Limitations of clinical research

1. The investigation is single-arm and single-site, limiting generalisability to other clinical settings and to primary-care contexts.
2. The dermatologist sample (n = 6) is small; inferential testing at the individual-criterion level is adequately powered only against large effects, and the assessment is sensitive to individual outlier responses.
3. The primary endpoint is a multi-criterion clinical-utility acceptance set based on clinician- and patient-reported instruments; it measures perceived clinical utility, data utility and resource optimisation. It does not directly evidence diagnostic-accuracy performance or patient-outcome benefit; those claims are evidenced by separate investigations and addressed at Clinical Evaluation level.
4. Patient-submitted photographs are captured on heterogeneous smartphones under uncontrolled lighting; image-quality variability is an expected source of measurement variability.
5. Fitzpatrick V and VI phototype coverage is expected to be low at the investigational site; phototype coverage across darker skin tones is addressed by dedicated bridging evidence at Clinical Evaluation level (R-TF-015-003) and by the Post-Market Clinical Follow-up Plan.

Ethical considerations

This study adhered to international Good Clinical Practice (GCP) guidelines, the Declaration of Helsinki in its latest amendment, and applicable international and national regulations. As applicable, approval from the relevant Ethics Committee was obtained prior to the initiation of the study. When applicable, modifications to the protocol were reviewed and approved by the Principal Investigator (PI) and subsequently evaluated by the Ethics Committee before subjects were enrolled under a modified protocol.

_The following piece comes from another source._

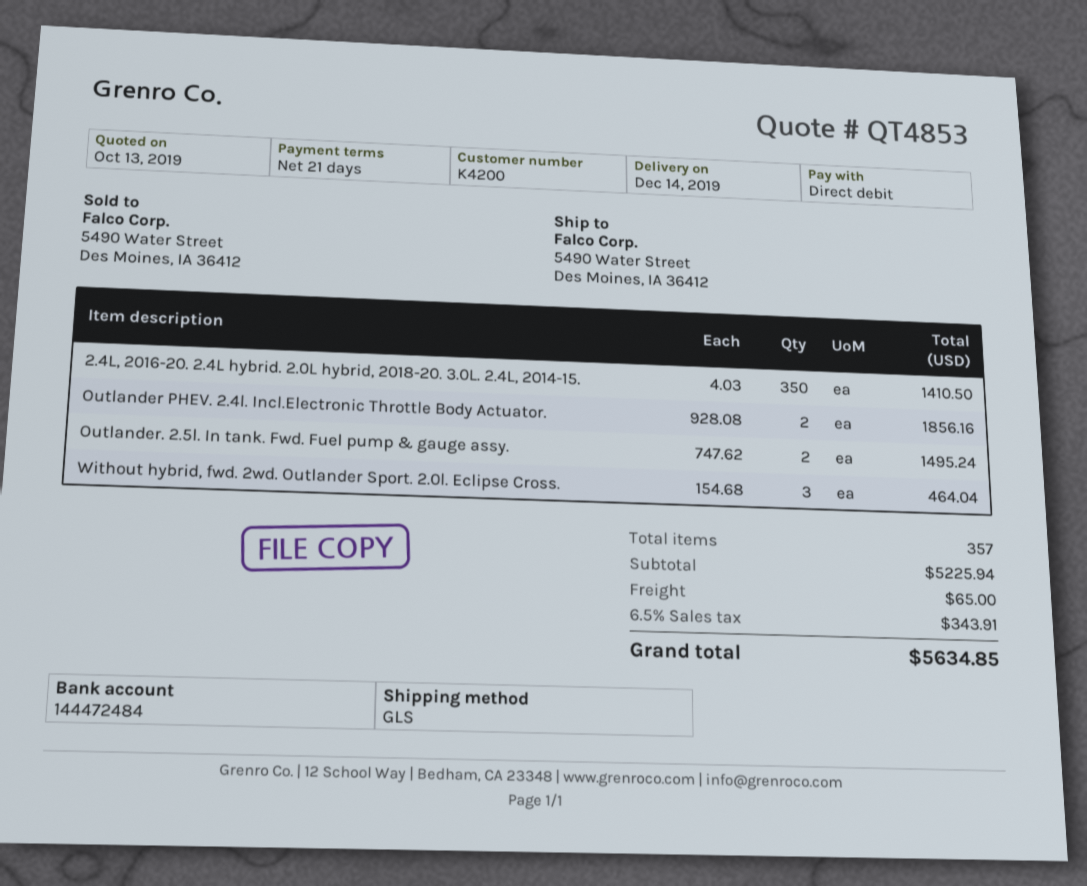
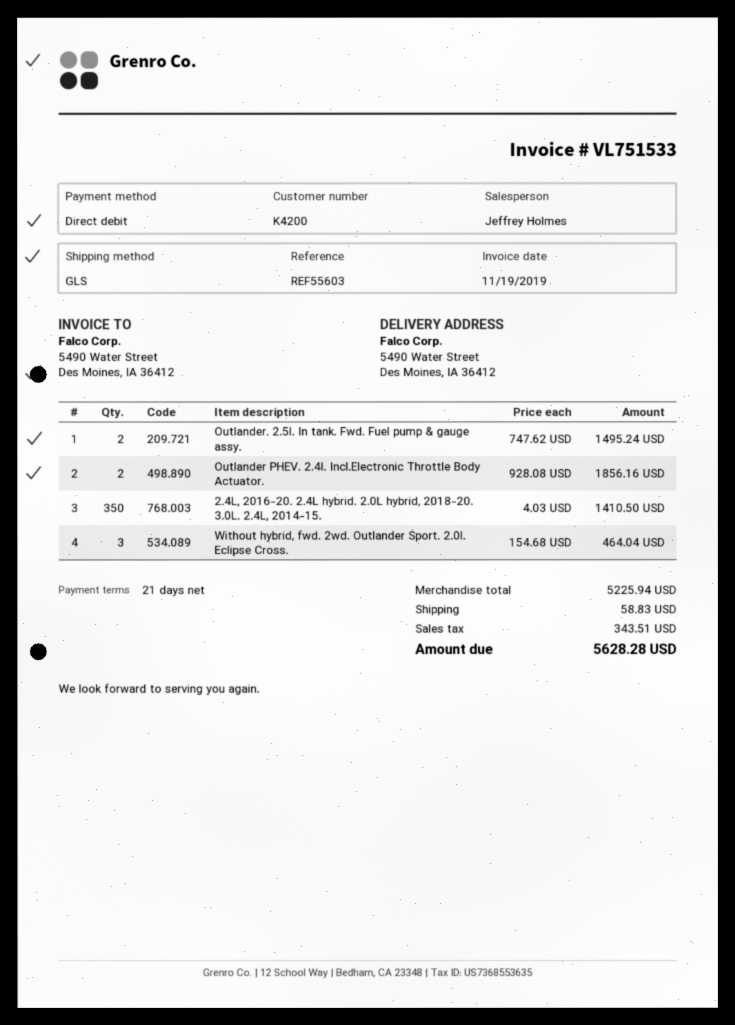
shipping: 65.00 -> 58.83
tax: 343.91 -> 343.51
total: 5634.85 -> 5628.28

This study was conducted in compliance with European Regulation 2016/679, of 27 April, concerning the protection of natural persons with regard to the processing of personal data and the free movement of such data (General Data Protection Regulation, GDPR), and Organic Law 3/2018, of 5 December, on the Protection of Personal Data and the guarantee of digital rights. In accordance with these regulations, no data enabling the personal identification of participants was collected, and all information was managed securely in an encrypted format.

Participants were informed both orally and in writing about all relevant aspects of the study, with the information being tailored to their level of understanding. They were provided with a copy of the informed consent form and the accompanying patient information sheet. Adequate time was given to patients to ask questions and fully comprehend the details of the study before providing their consent.

The PI was responsible for the preparation of the informed consent form, ensuring it included all elements required by the International Conference on Harmonisation (ICH), adhered to current regulatory guidelines, and complied with the ethical principles of GCP and the Declaration of Helsinki.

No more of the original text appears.